Elephants Endangered Species Facts
There are two major types of elephants in the world, namely...
There are two major types of elephants in the world, namely, African and Asian. Both of these are facing the danger of extinction as the ivory hunters are posing serious threat to the very existence of the largest mammals on earth.
These are also known as Indian elephants and are now considered to be endangered as almost half of their population has declined in the past six or seven decades. Presently, less than 50,000 mature individuals have been reported living in the wild habitat and nearly 15,000 in captivity in the zoos. Approximately 50% of these live in India alone, while the remaining population is dispersed across various other nations of Asia. Based on the slight morphological differences, they are further divided into three types or subspecies, namely, Sri Lankan, Indian and Sumatran.
They live in Southern, Eastern and Western parts of the African continent and are different from their Asian counterparts. However, they are further recognizable into two species, namely, African Forest Elephants and African Bush Elephants both of which are classified in the genus Loxodonta. In the previous some decades, their population has been declining drastically as in the decade of 1980s, out of the population of 1.3 million about 700,000 individuals were put to death by the poachers. However, they have not been included in the list of endangered animals by the IUCN (International Union for Conservation of Nature).
Threats to Elephants
Both Asian as well as African elephants are facing different types of threats to their protection, survival and the propagation of generation. The major kinds of threats are being posed by the anti-nature activities of humans, such as deforestation, and poaching.
Threats to Indian/Asian Elephants
Owing to a number of contributing factors, the Indian species of elephants are being rapidly dragged towards extinction. The dominant causes include deforestation, poaching and human-elephant conflict. People are clearing forests and destroying their habitat for their one-sided gains, such as agricultural utilization and the establishment of human settlements.
Expanding population always requires more agricultural land to meet the food needs of the human beings. For this end, local governments are wiping out the forests so that the land may be utilized for harvesting more and more food crops. This is a cause of destruction of the natural habitats of elephants and other endangered species. However, the poaching of Indian elephants is not as common as that of African species.
Threats to African Elephants
The primary and most devastating threat to both African bush & African forest elephants is that of poaching which is done especially for the sake of ivory. Ivory is used for making different articles of immense beauty and value; therefore, the hunters kill them to obtain this precious part of their body. Particularly owing to global warming, the rapidly changing atmosphere is creating some problems for the survival of these already dwindling organisms.
Endangered Elephants Facts
- In the past there were many species of elephants, which lived over most of the world except Australia. Some were much bigger than the elephants of today, but they are now extinct. As a result of hunting for ivory, poaching and exploitation of the elephants’ natural habitation, there are far fewer elephants today than they were just 20 years back. Many people are of the point of view that it is not possible for such large and demanding animals to survive and flourish in a world of expanding human populations.

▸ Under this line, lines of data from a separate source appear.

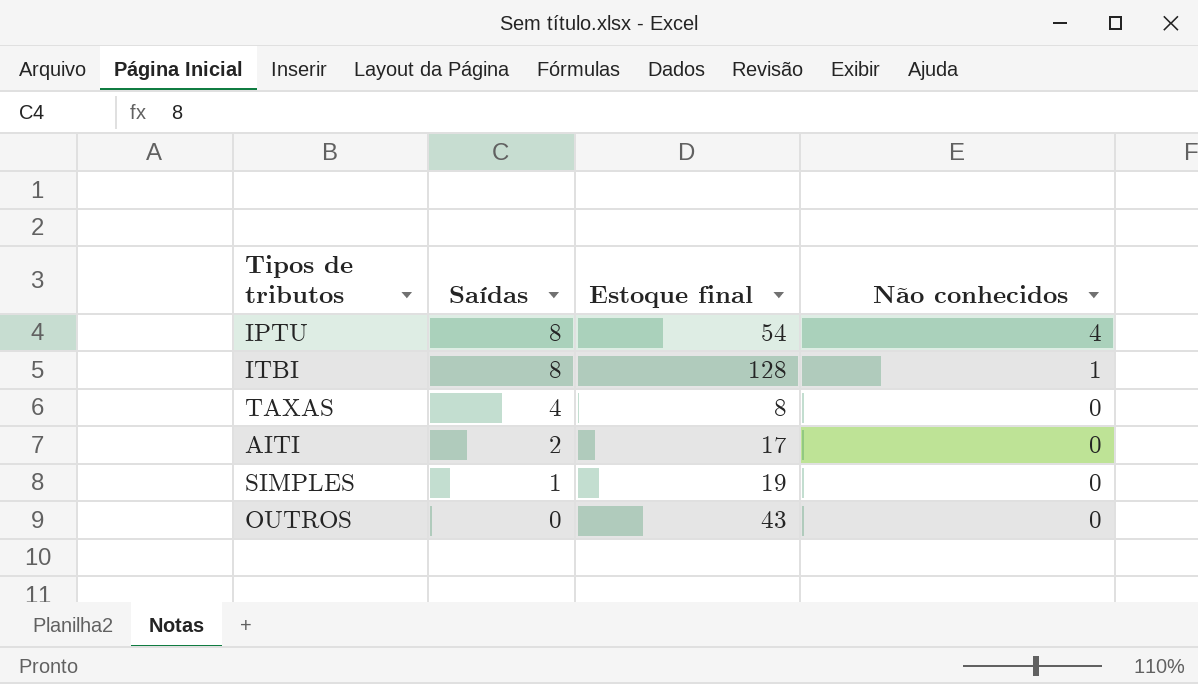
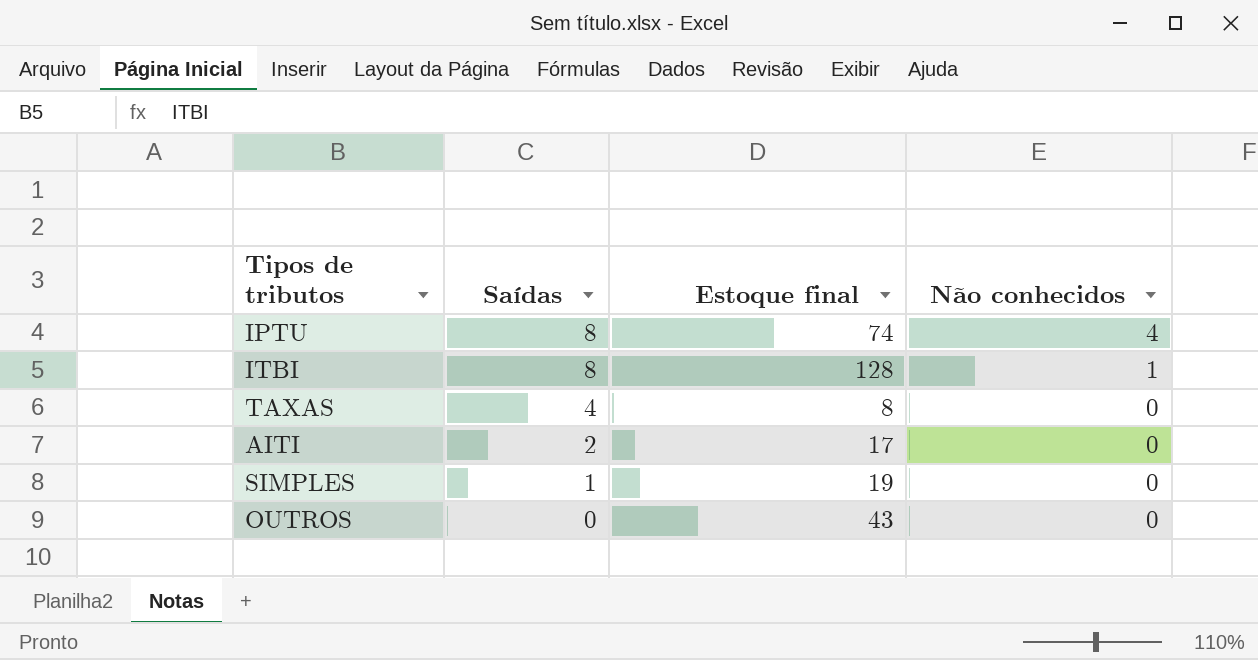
IPTU | Estoque final: 54 -> 74

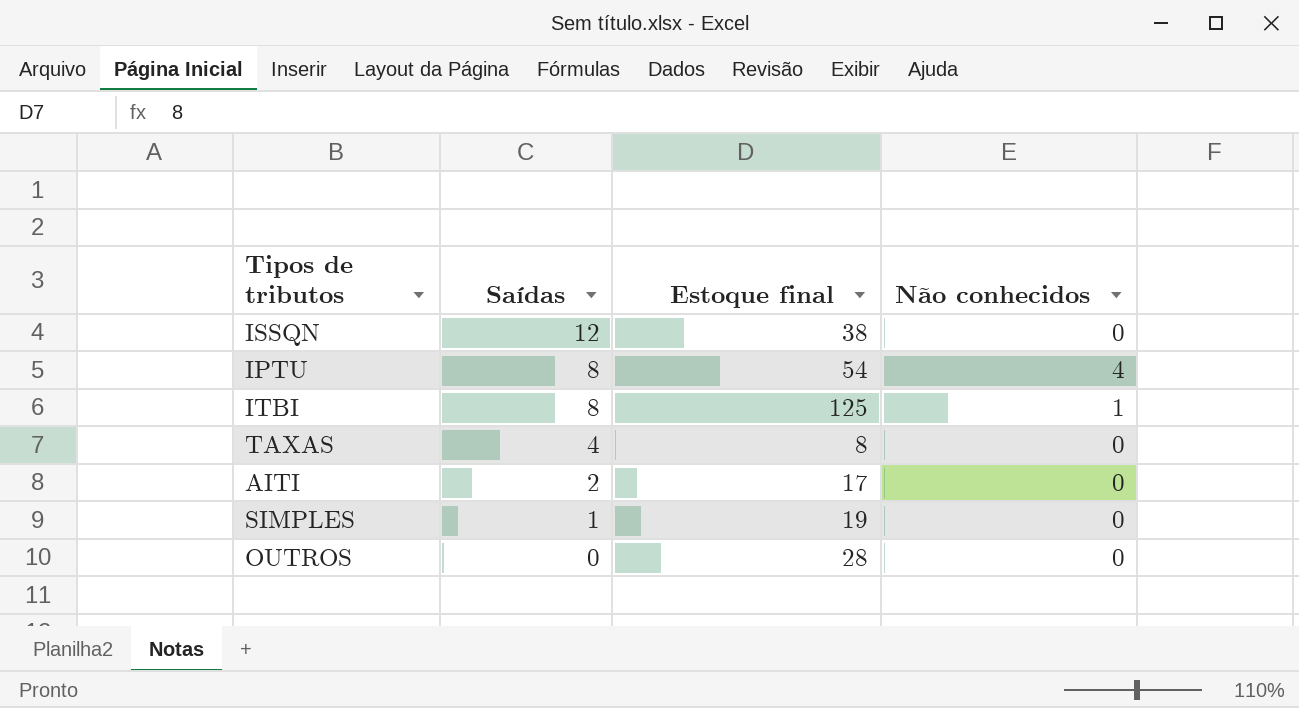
row ISSQN: none -> 12 | 38 | 0
IPTU | Estoque final: 74 -> 54
ITBI | Estoque final: 128 -> 125
OUTROS | Estoque final: 43 -> 28

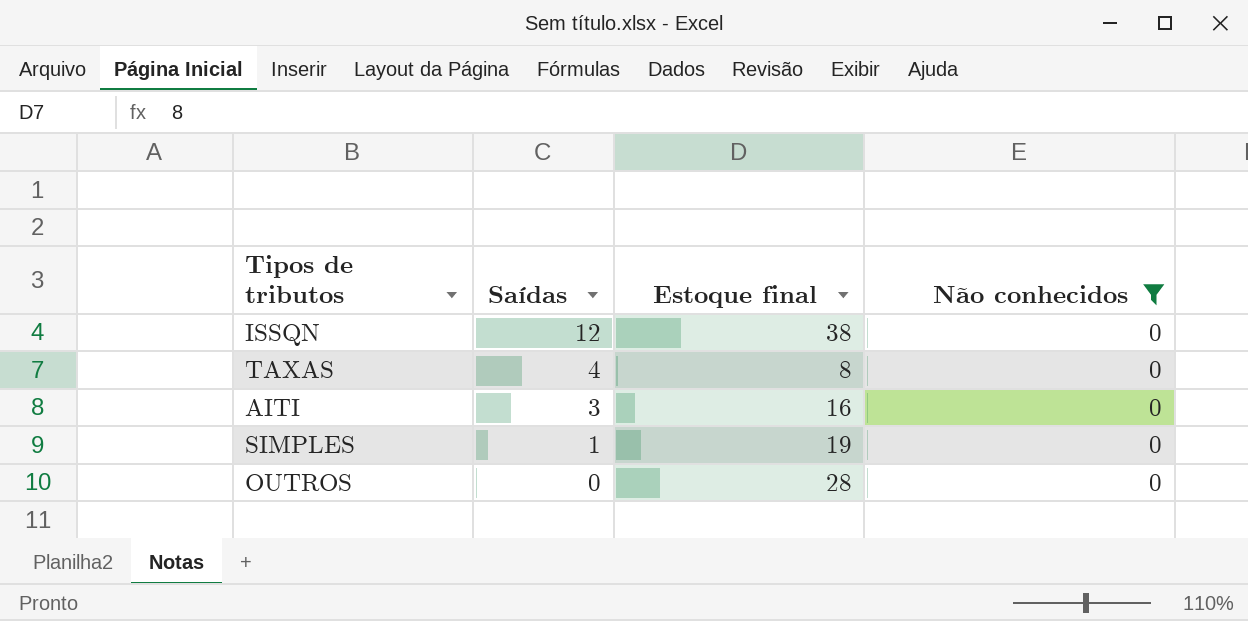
filter: none -> Não conhecidos = 0
AITI | Saídas: 2 -> 3
AITI | Estoque final: 17 -> 16

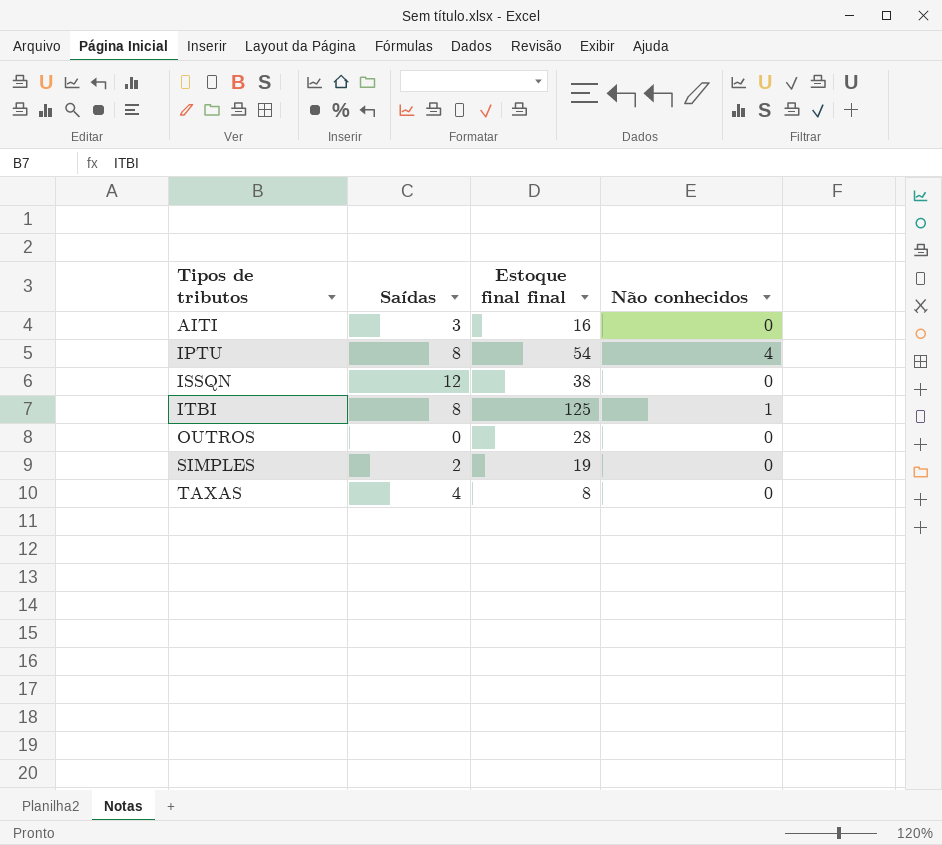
filter: Não conhecidos = 0 -> none
row order: Saídas descending -> Tipos de tributos ascending
column name: Estoque final -> Estoque final final
SIMPLES | Saídas: 1 -> 2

- In the biological system of naming organisms, African and Asian Elephants are termed as Loxodonta africana and Elephas maximus, respectively, where the former part of their name refers to their particular genera and the latter denotes species.
- Three subspecies of Asian elephants and two of African elephants have been recognized that have different geographical distribution and distinct physical characteristics.
- Do you know the name of the largest terrestrial animals that are found in the world of today? They are not other than the male African elephants that measure as heavy as 7,000 kg in weight and reach up to the height of 4 meters or 13 feet!
- In the wild, the lifespan of African elephants is shorter than that of their Asian counterparts as the former live for just 60 years, while the latter reach the maximum age of 75.
- Though the brain size of whales is larger than that of any other creature on the planet earth, concerning the brain-to-body ratio, elephant take the lead.
- It is surprising to note that when a fetus, in the womb of a female elephant, grows up to the mass of 5 kg, its brain size measures larger than that of any other terrestrial animal. What will be its brain size in comparison to that of humans when it is born with the body mass of 100 kg?
- In the life history of humans, the teeth are replaced only once, while these animals have been found to replace their teeth for as many as six times!
- Elephants exhibit a high degree of intelligence and are considered as one of the most intelligent species in the world, as their highly convoluted neocortex is shared by dolphins, apes and humans.
- They show a number of startling behaviors that are quite similar to those of humans, such as a sense of humor, play, self-awareness, memory, art, altruism, grief, joy and the use of tools.